BEGIN
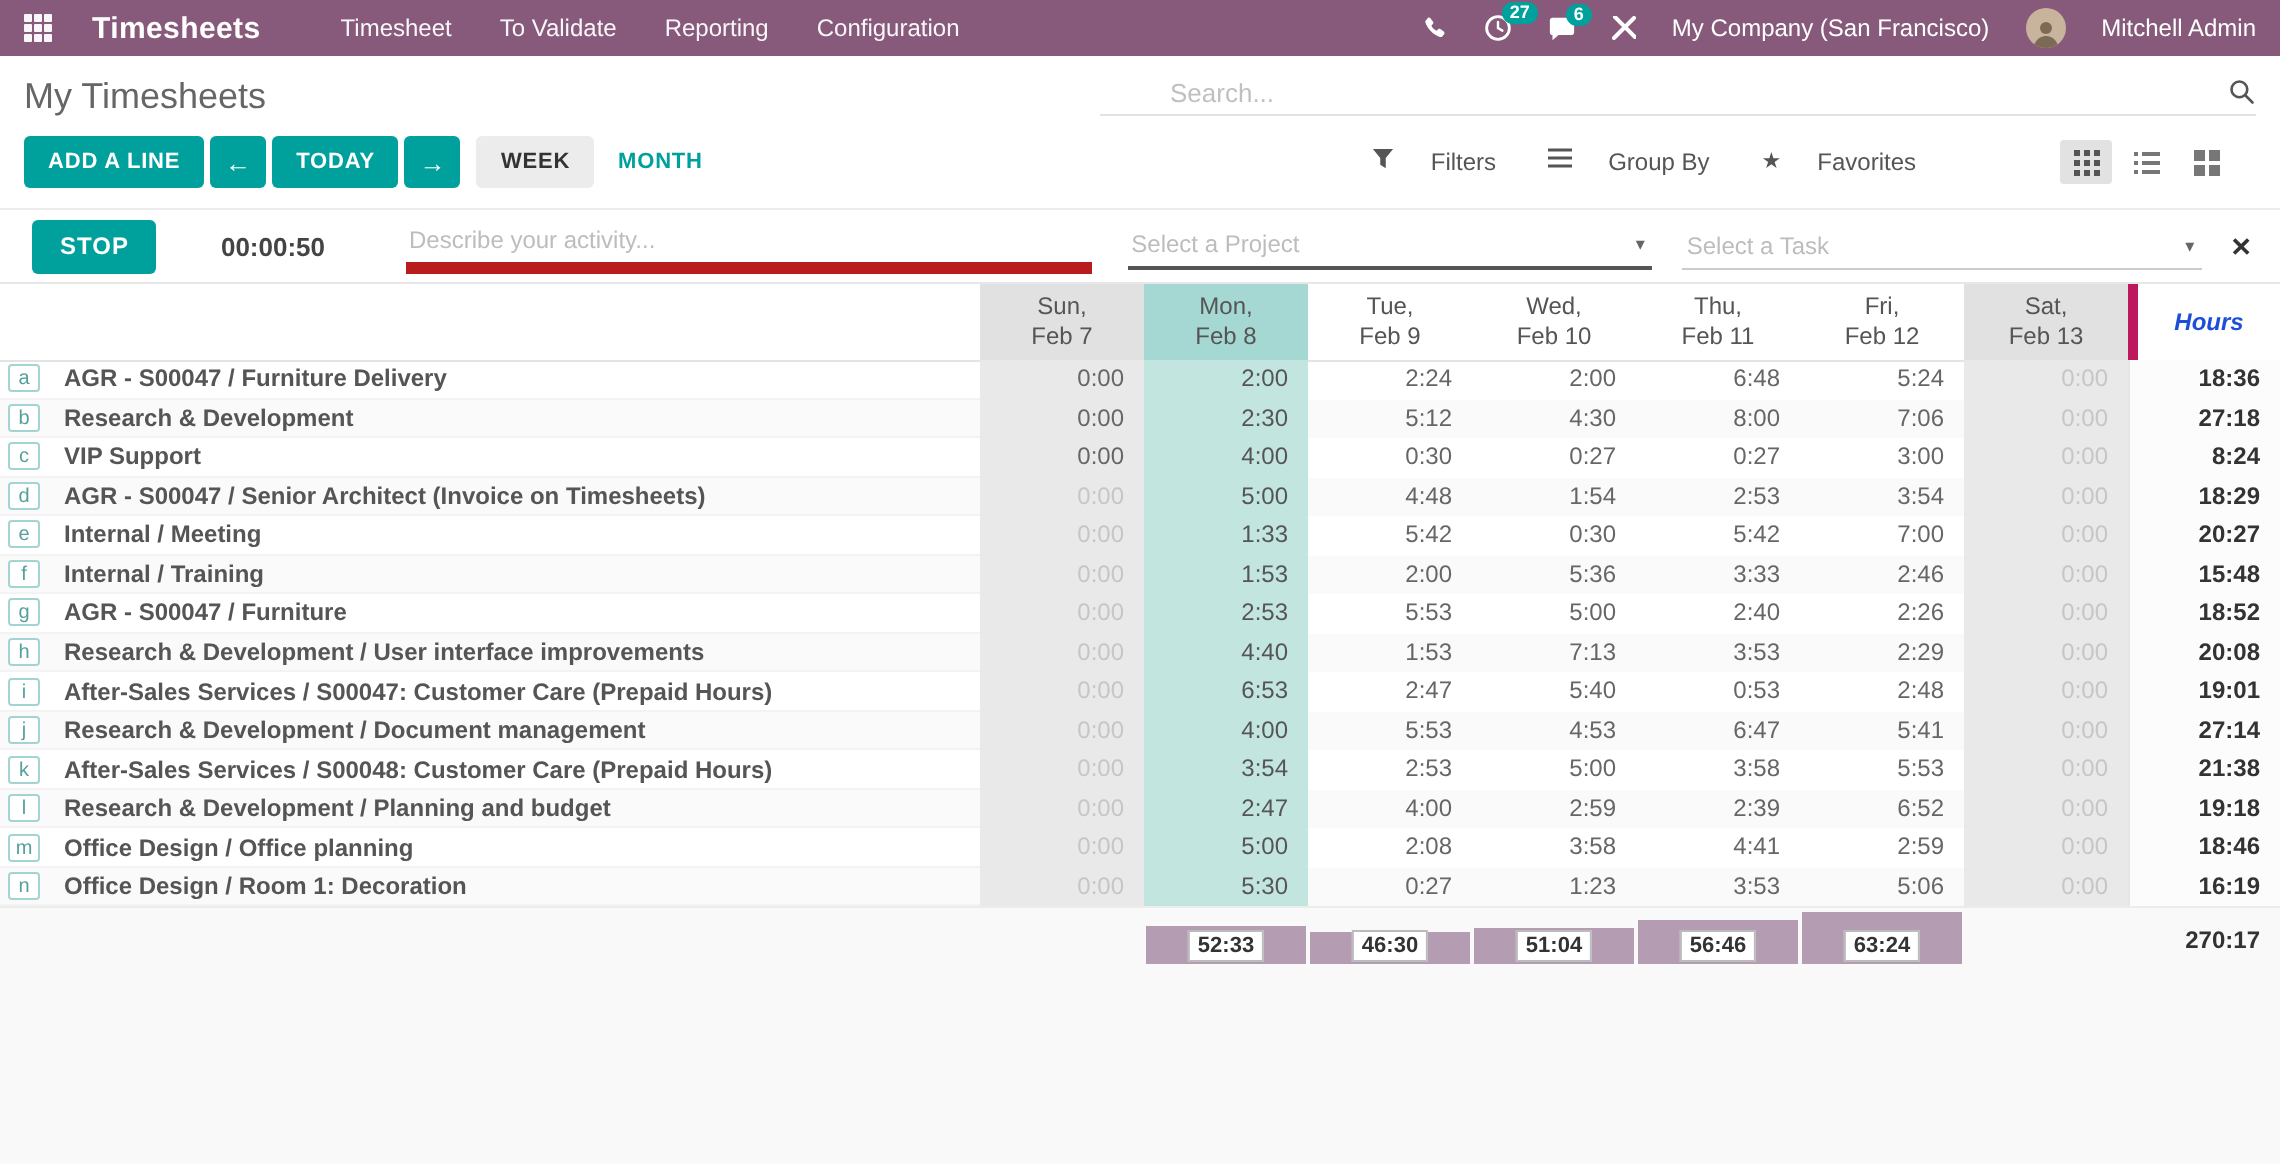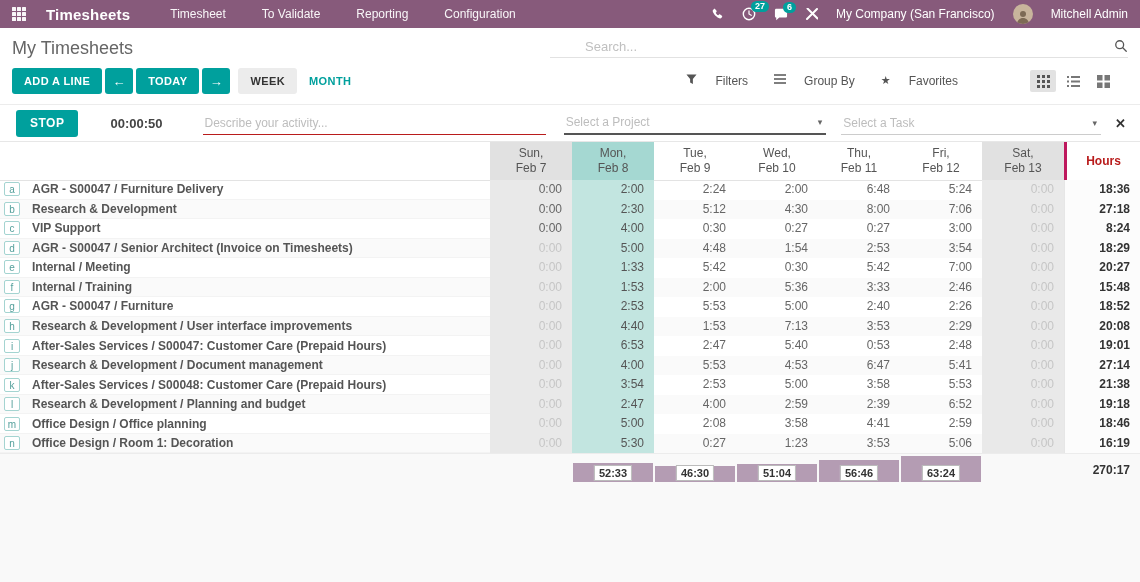--- a/index.html
+++ b/index.html
@@ -14,7 +14,7 @@
                grid-template-rows:repeat(3,4px); gap:1px; cursor:pointer; opacity:.95; }
   .apps-icon i { background:#fff; border-radius:.5px; }
   .app-title { font-size:15px; font-weight:bold; margin-left:20px; letter-spacing:.2px; }
-  .nav-menu { display:flex; gap:36px; margin-left:40px; font-size:12px; }
+  .nav-menu { display:flex; gap:24px; margin-left:40px; font-size:12px; }
   .nav-menu span { cursor:pointer; opacity:.95; }
   .nav-right { margin-left:auto; display:flex; align-items:center; gap:18px; font-size:12px; }
   .icon-wrap { position:relative; display:flex; align-items:center; cursor:pointer; }

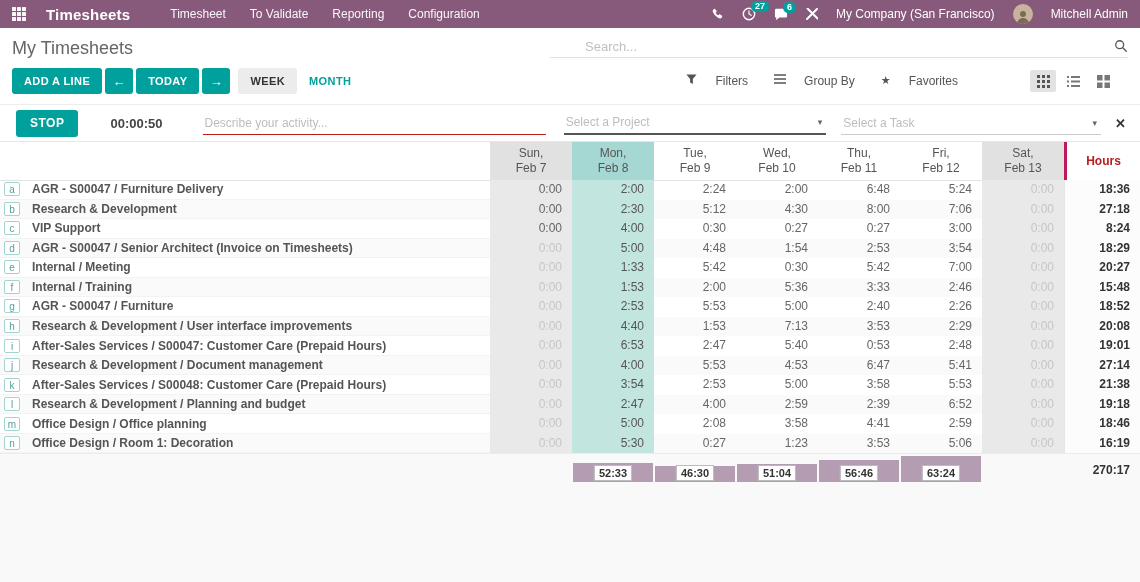--- a/index.html
+++ b/index.html
@@ -60,7 +60,7 @@
               padding:0 14px; font-size:12px; font-weight:bold; letter-spacing:.5px;
               margin-left:2px; cursor:pointer; font-family:"Liberation Sans", sans-serif; }
   .elapsed { font-size:13px; font-weight:bold; color:#444; margin-left:32px; }
-  .activity-input { margin-left:40px; width:350px; border:none; border-bottom:1px solid #b91c1c;
+  .activity-input { margin-left:40px; width:350px; border:none; border-bottom:6px solid #b91c1c;
                     outline:none; font-size:12px; padding:4px 2px; color:#444;
                     font-family:"Liberation Sans", sans-serif; }
   .activity-input::placeholder, .sel-input::placeholder { color:#bdbdbd; }

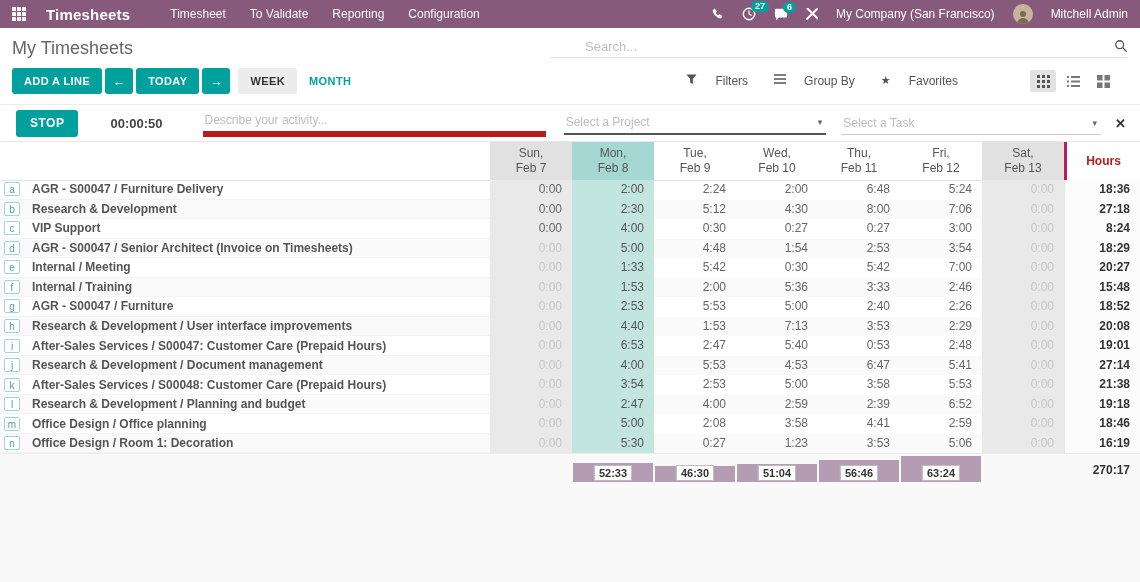--- a/index.html
+++ b/index.html
@@ -83,7 +83,7 @@
   .day-head.weekend { background:#e1e1e1; }
   .day-head.today { background:#a5d8d2; }
   .hours-head { width:76px; display:flex; align-items:center; justify-content:center;
-                font-size:12px; font-weight:bold; color:#b91c1c; border-left:3px solid #be185d; }
+                font-size:12px; font-weight:bold; color:#1d4ed8; border-left:5px solid #be185d;font-style:italic; }
 
   .grid-row { display:flex; height:19.54px; align-items:center; }
   .grid-row.even { background:#fafafa; }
END
• _AIM OF THE TASK_: In your copy of the entries above, keep the text exact and leave out the pictures.

• _EXERCISE RESULT_:
--- a/index.html
+++ b/index.html
@@ -14,7 +14,7 @@
                grid-template-rows:repeat(3,4px); gap:1px; cursor:pointer; opacity:.95; }
   .apps-icon i { background:#fff; border-radius:.5px; }
   .app-title { font-size:15px; font-weight:bold; margin-left:20px; letter-spacing:.2px; }
-  .nav-menu { display:flex; gap:36px; margin-left:40px; font-size:12px; }
+  .nav-menu { display:flex; gap:24px; margin-left:40px; font-size:12px; }
   .nav-menu span { cursor:pointer; opacity:.95; }
   .nav-right { margin-left:auto; display:flex; align-items:center; gap:18px; font-size:12px; }
   .icon-wrap { position:relative; display:flex; align-items:center; cursor:pointer; }

--- a/index.html
+++ b/index.html
@@ -60,7 +60,7 @@
               padding:0 14px; font-size:12px; font-weight:bold; letter-spacing:.5px;
               margin-left:2px; cursor:pointer; font-family:"Liberation Sans", sans-serif; }
   .elapsed { font-size:13px; font-weight:bold; color:#444; margin-left:32px; }
-  .activity-input { margin-left:40px; width:350px; border:none; border-bottom:1px solid #b91c1c;
+  .activity-input { margin-left:40px; width:350px; border:none; border-bottom:6px solid #b91c1c;
                     outline:none; font-size:12px; padding:4px 2px; color:#444;
                     font-family:"Liberation Sans", sans-serif; }
   .activity-input::placeholder, .sel-input::placeholder { color:#bdbdbd; }

--- a/index.html
+++ b/index.html
@@ -83,7 +83,7 @@
   .day-head.weekend { background:#e1e1e1; }
   .day-head.today { background:#a5d8d2; }
   .hours-head { width:76px; display:flex; align-items:center; justify-content:center;
-                font-size:12px; font-weight:bold; color:#b91c1c; border-left:3px solid #be185d; }
+                font-size:12px; font-weight:bold; color:#1d4ed8; border-left:5px solid #be185d;font-style:italic; }
 
   .grid-row { display:flex; height:19.54px; align-items:center; }
   .grid-row.even { background:#fafafa; }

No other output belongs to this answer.